The History Department aims to endow pupils with a lifelong enthusiasm for learning about the Past. In their first three years, they study a broad outline of English and European history from 1066 to 1918. Should they choose to continue with the subject at GCSE, our focus turns to the history of the 20th Century.
The study of History requires a willingness to read widely, to engage in the critical assessment of evidence and to develop a sympathetic approach to a whole range of recurrent human problems.
The subject is very popular at A-Level and every year the Department enables many pupils to read History at leading universities.
Lower 4 pupils study the Middle Ages. We begin with the Battle of Hastings and the establishment of Norman rule in England, before moving on to consider medieval Christianity and the turbulent relationship between Church and State.
Further topics include the reign of King John, the development of Parliament, the Black Death and the Peasants’ Revolt. We conclude with a study of the Crusades.
In Upper 4, pupils study the Early Modern period. We begin with a study of the Italian Renaissance and the Scientific Revolution, before considering the voyages of discovery and the conquest of the Aztec Empire.

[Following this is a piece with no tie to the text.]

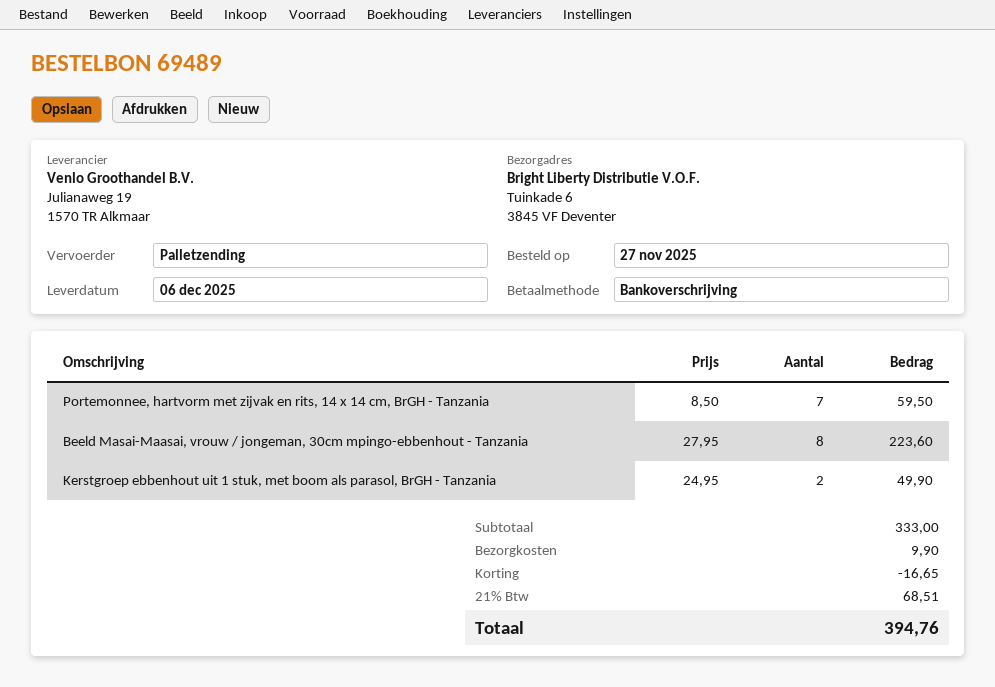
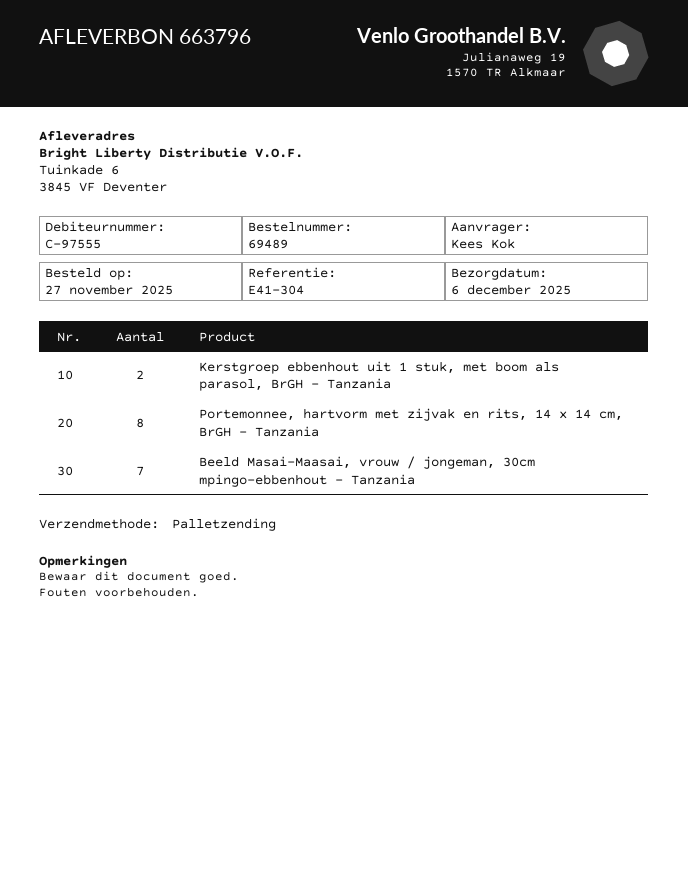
Portemonnee, hartvorm met zijvak en rits, 14 x 14 cm, BrGH - Tanzania: 7 -> 8
Beeld Masai-Maasai, vrouw / jongeman, 30cm mpingo-ebbenhout - Tanzania: 8 -> 7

We explore the English Reformation under the Tudors and the defeat of the Spanish Armada, then conclude with a study of the Stuarts and the Civil Wars.
In Lower 5, pupils study the birth of the modern world. In examining The Age of Revolution we focus on the French Revolution and Britain during the Industrial Revolution. Our final topic is the First World War during which pupils have an opportunity to visit the battlefields of Ypres and the Somme.
In Middle 5 and Upper 5 we follow the Cambridge IGCSE specification. Pupils study International Relations from 1918 to 2000 which includes the legacy of the First World War, the collapse of peace by 1939, the Cold War and recent developments in the Middle East.
For our ‘depth study’ we focus on Germany from 1918-1945: the Weimar Republic, the rise of Hitler and the catastrophe of Nazi rule.
There are two written exams at the end of the course and pupils also complete one coursework essay on an aspect of the depth study.
We follow the AQA specification at A-level. Pupils take two examined components:
- A breadth paper on an aspect of British history (either Tudor England 1485-1603 or Stuart Britain 1603-1702)
- A depth paper on an aspect of modern European history (either Russia 1917-1953 or Italy 1900-1945)
In addition, pupils complete one coursework essay of about 3000 words on one of two topics:
- The Development of Civil Rights for African Americans in the USA, 1865-1970
- The Witch Craze in Early Modern Europe
The Russell Group of leading universities regards History as a ‘facilitating subject’, keeping options open and leading to a very wide variety of degree courses.
A large number of pupils choose to study History at undergraduate level and the Department has helped many pupils to pursue the subject at Oxford, Cambridge and other leading universities.